Katy Perry (who sang in the aftershow) wore a lilac faux leather Vivienne Westwood, teamed with a hat with a veil. And actresses Maggie Smith and Judi Dench rocked wool ensembles with trilby hats in blue and oatmeal.

rejections

The crowds gathered in the London drizzle presumably got what they came for. But behind the flashy coronation costumes, impenetrable rituals, and synchronized salutes and processions, lurks an inevitable sense of anticlimax. The coronation served its purpose spectacularly, presenting nostalgia, continuity, and deference as virtues rather than vices.

Charles III

But the events of the last few days in the UK have provided reminders that this may not be the conservative country that its elites still imagine it to be. By their very nature, societies are always changing, and after the outer patina of stagnation, the realm seems to be entering a phase of rupture.

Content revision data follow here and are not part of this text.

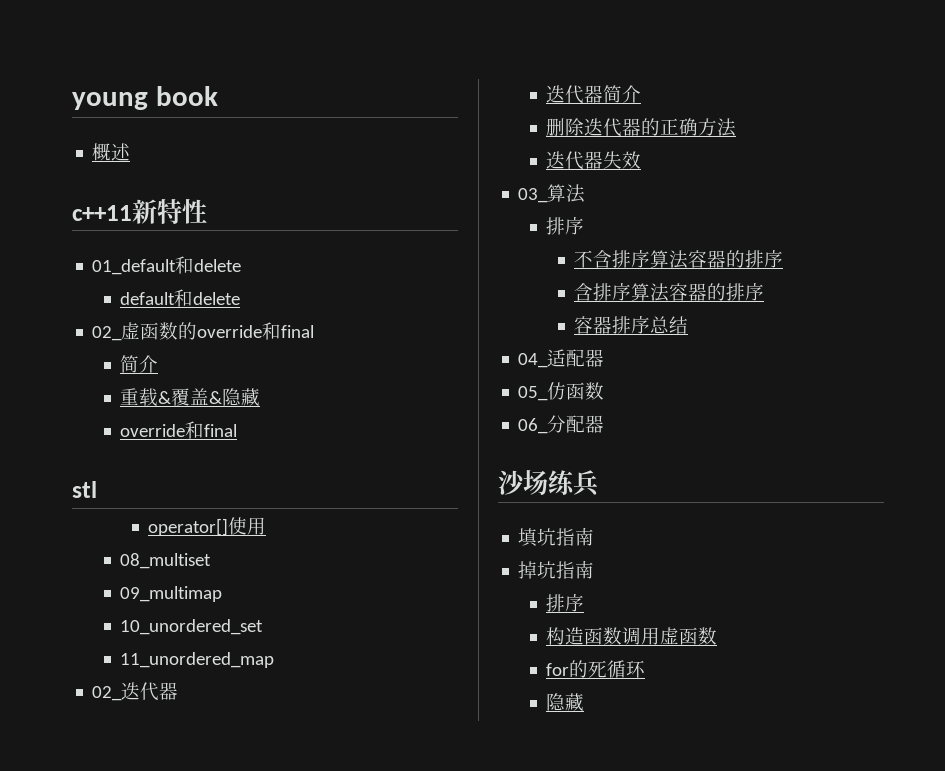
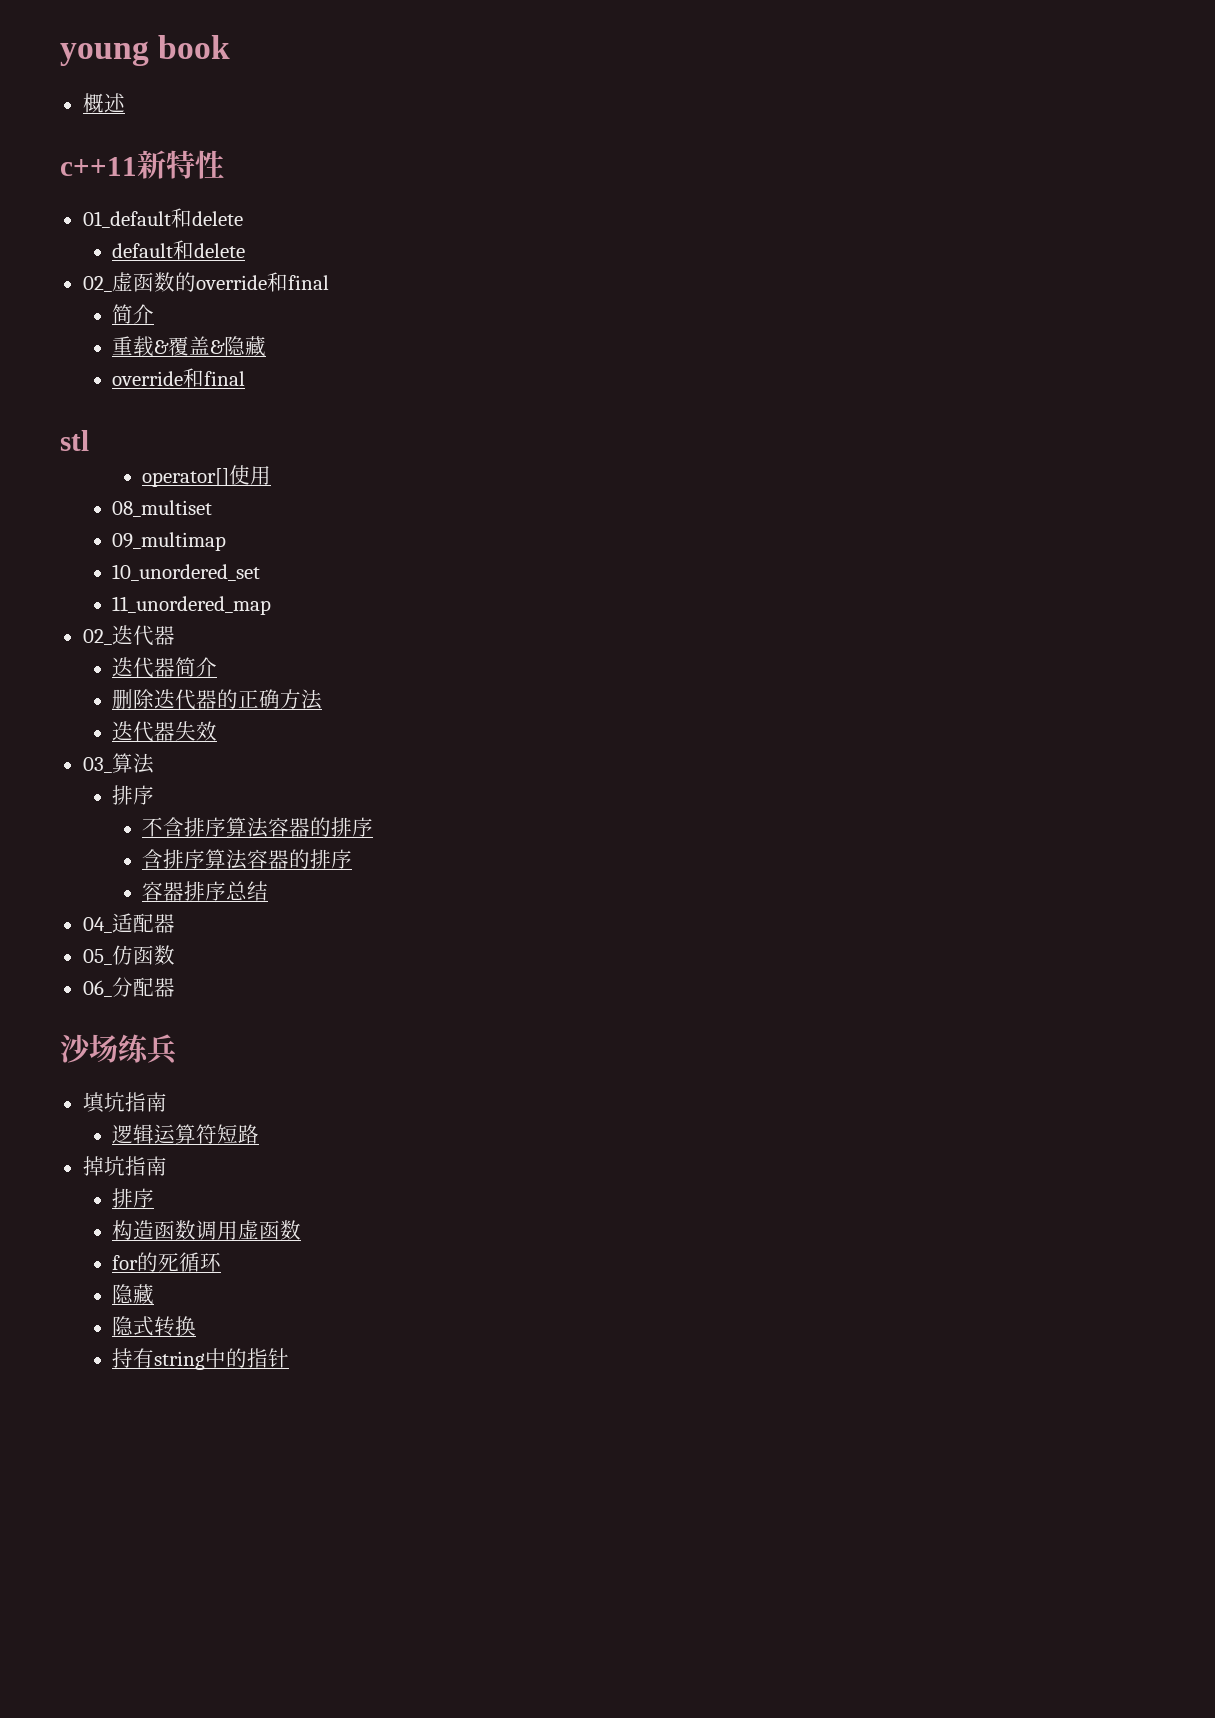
(595, 536) none -> [112,1124,260,1144] // 逻辑运算符短路
(585, 702) none -> [112,1316,197,1337] [112,1348,290,1370] // 隐式转换 // 持有string中的指针

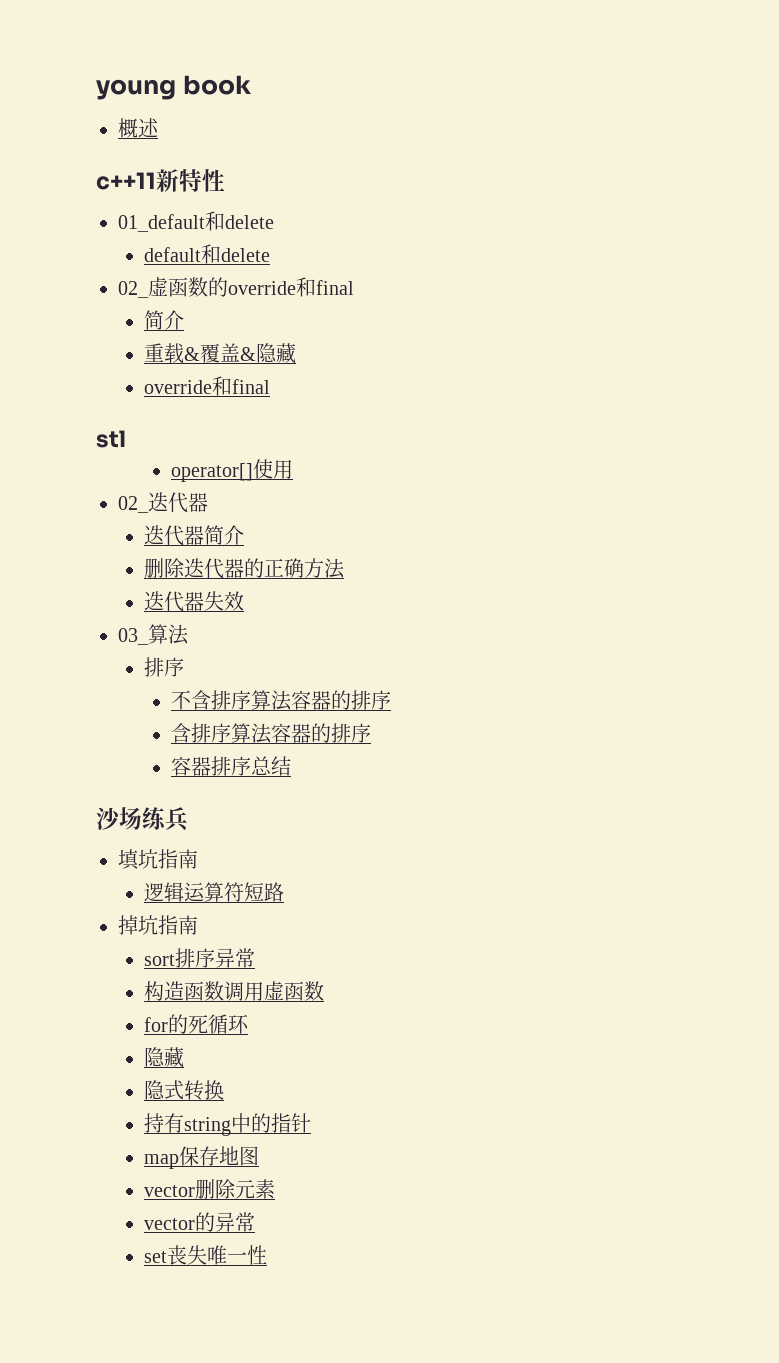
[112,500,213,517] [112,532,227,551] [112,564,261,581] [112,596,272,615] // 08_multiset // 09_multimap // 10_unordered_set // 11_unordered_map -> (293, 469) none
[82,913,175,933] [82,945,175,965] [82,977,175,997] // 04_适配器 // 05_仿函数 // 06_分配器 -> (291, 766) none
[112,1188,155,1208] 排序 -> [144,948,256,968] sort排序异常
(290, 1358) none -> [144,1146,260,1169] [144,1179,276,1199] [144,1212,256,1232] [144,1245,268,1265] // map保存地图 // vector删除元素 // vector的异常 // set丧失唯一性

Among young people aged 18 to 24, only 36% want to maintain the monarchy, compared to more than 70% 10 years ago. Nearly 60% of Britons are “not very interested” or “not at all interested” in the royal family. According to the National Center for Social Research, the belief that the monarchy is “very important” has reached its lowest levels since data collection began 40 years ago.

Changes

The most telling signs of change are expressed in the growing independence movements in Scotland, Ireland and Wales, hand in hand with a drastic fall in the incidence of the Tory party. The recent victory of Labor was accompanied, in emblematic places like Swindon, by anti-Tory riots. In traditionalist districts the largest party is now the Greens.

The Conservatives lost to the Liberal Democrats in Windsor and Maidenhead, Stratford-upon-Avon and Surrey Heath. There is a backlash against Brexit and the Tory drive to the far right, with its culture war and anti-immigration rhetoric. The monocultural England that no longer exists.

But the royal family, and Carlos III specifically, have an idea of ​​how to ensure their own survival. The vision of a retrograde and deferential country is fading fast, and it feels like a real ray of hope for many Britons looking forward to the dawn of a new era, beyond the new reign.